Gas-fired power plant operators such as Centrica (LSE: CNA.L - news) and SSE (LSE: SSE.L - news) in Britain will benefit the most because the UK also has an additional carbon tax in place which raises the cost of producing power from coal even more than in Europe.

Large German utilities which can switch to gas from coal such as RWE (LSE: 0FUZ.L - news) also stand to benefit, as well as Russian gas exporter Gazprom.

"There is obviously a lot of extra gas demand across Europe as a result of the French nuclear situation. Gas producers are doing well out of it - Gazprom especially is able to sell a lot more into Europe without prices being suppressed," a source at a trading house said.

"They can almost sell unlimited volumes and because there's higher Asian liquefied natural gas (LNG) demand they are not seeing as much competition for market share from LNG producers, who are focusing on India, Korea and the Middle East (instead of Europe)," the source added.

The current series of unplanned nuclear reactor outages for safety inspections in France could reduce EDF's earnings by at least 1 billion euros, Les Echos reported.

The company has issued two profit warnings and cut its French nuclear output target three times this year.

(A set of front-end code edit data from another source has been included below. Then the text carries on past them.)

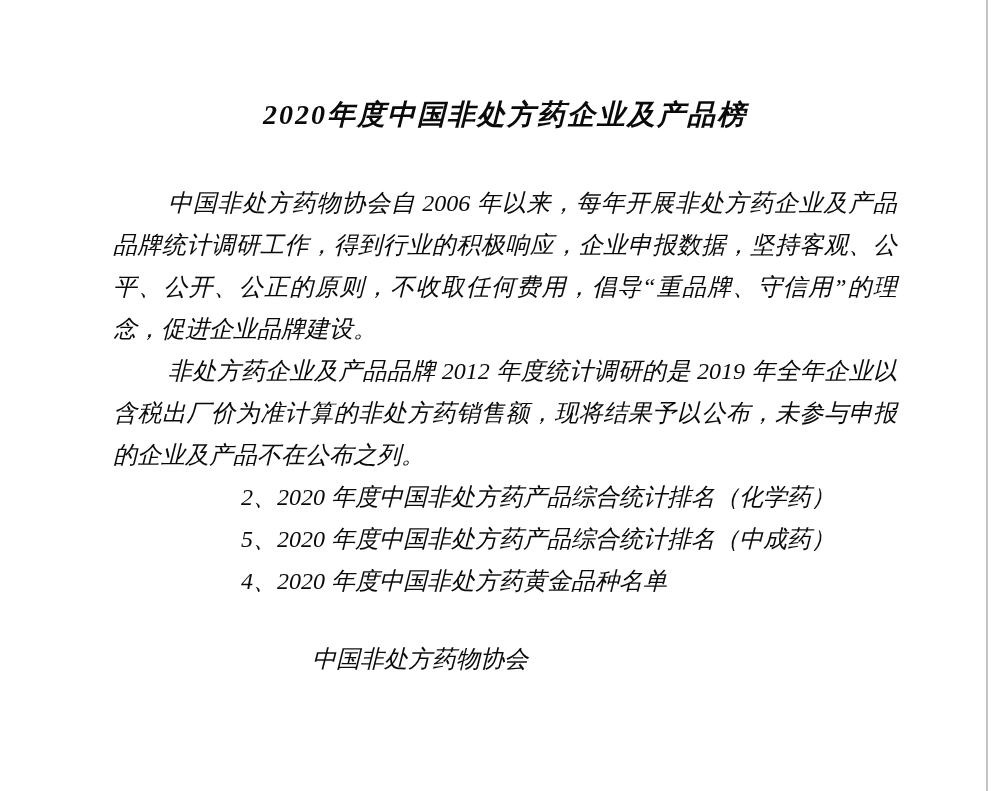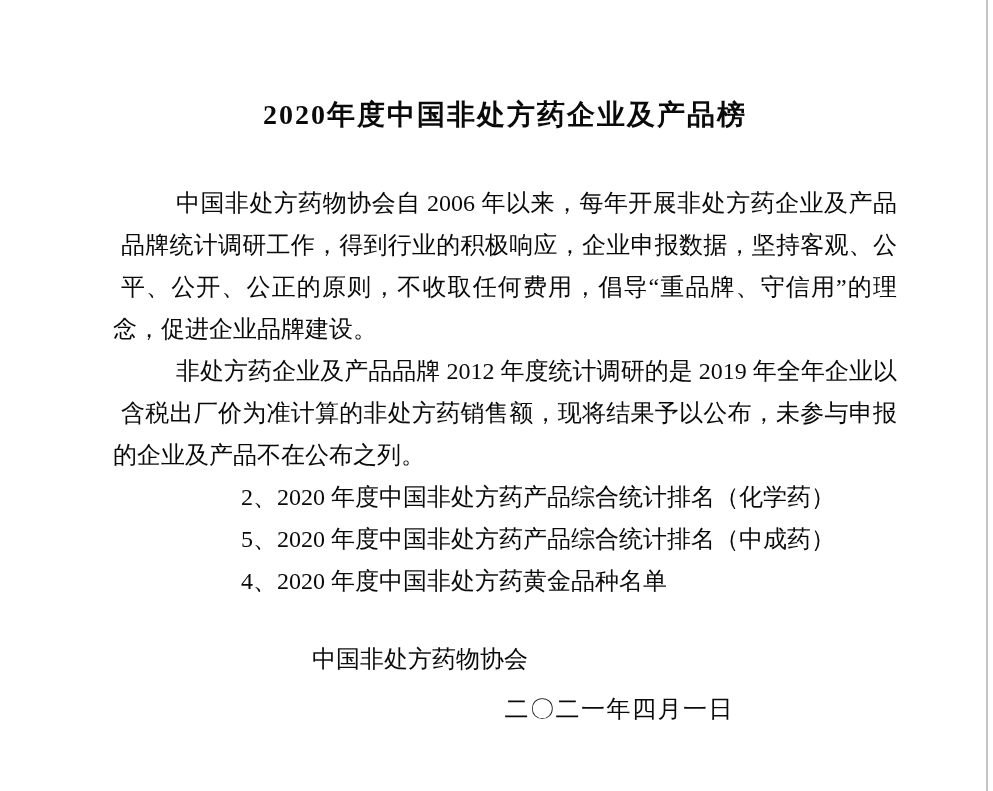"2020年度中国非处方药企业及产品榜" * { font-style: none -> italic }
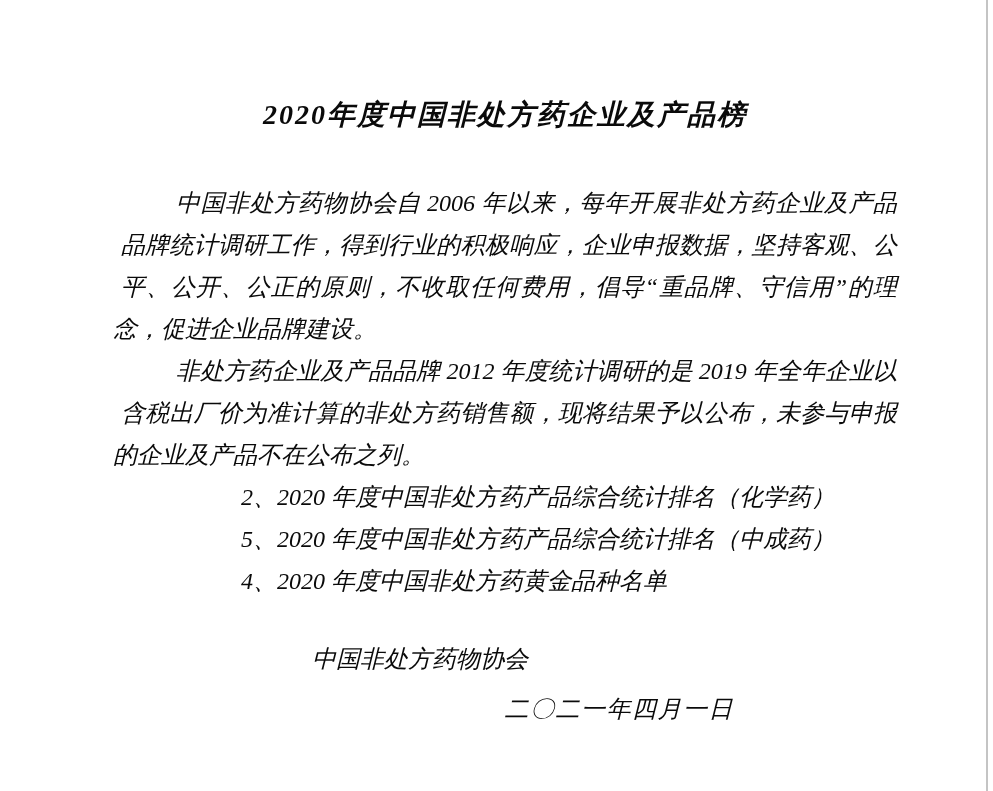"中国非处方药物协会自 2006 年以来，每年开展非处方药企业及产品" .jl { margin-left: 8px -> none }
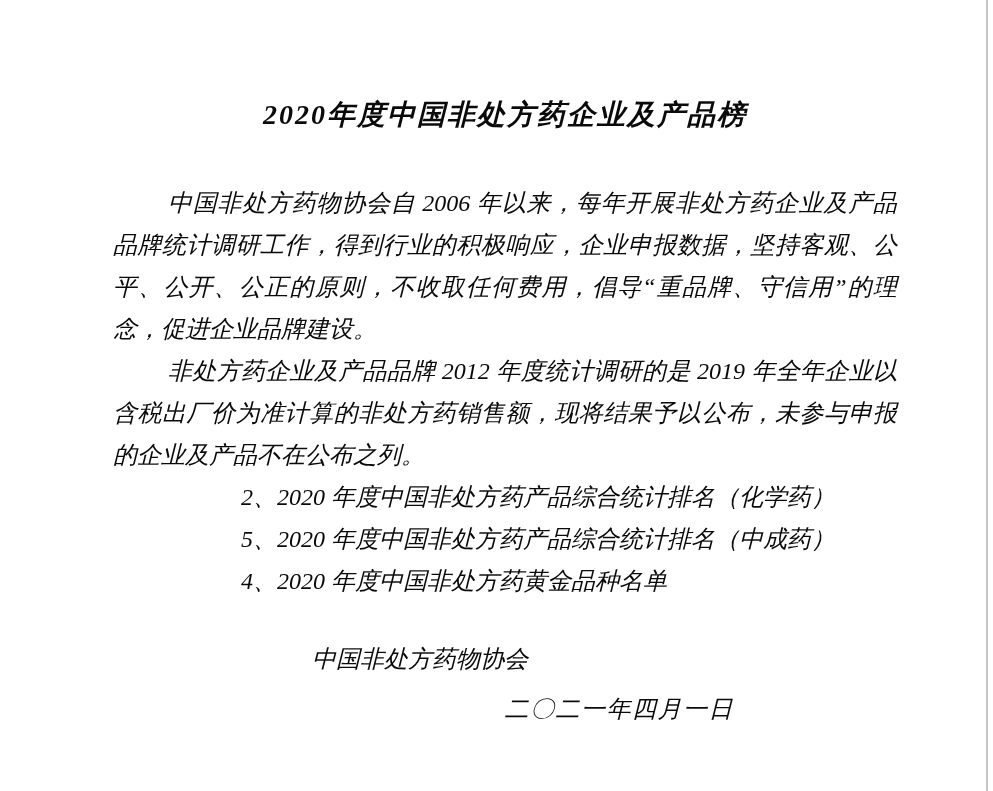"二〇二一年四月一日" div.date-line { html: <div>二〇二一年四月一日</div> -> none }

"For EDF, we estimate that an additional 10 terrawatt hours of loss in nuclear output will hit earnings per share by 7 percent - this assumes that the lost nuclear output is contracted at 35 euros/MWh and is bought in the wholesale market at a similar price," analysts at investment bank Jefferies said.

All power generators hedge future output to lock in fuel prices and limit the impact of spot price swings on earnings.

EDF does not disclose its hedging policy but is likely to have followed a similar approach to other large European utilities and has hedged forward power sales for the rest of this year, most of next year and perhaps beyond.

"As a result ... EDF is unlikely to benefit from rising power prices to offset the expected shortfall in volumes, a credit negative," Paul Marty, vice president and senior credit officer at Moody's Investor Service, said in a note.

Consumers will also face higher power bills this winter as wholesale price rises are passed onto the retail market.

"EDF is going to have to pull back on how much it exports during the winter months which will drive up wholesale power prices and get passed onto the consumer," Heggarty said.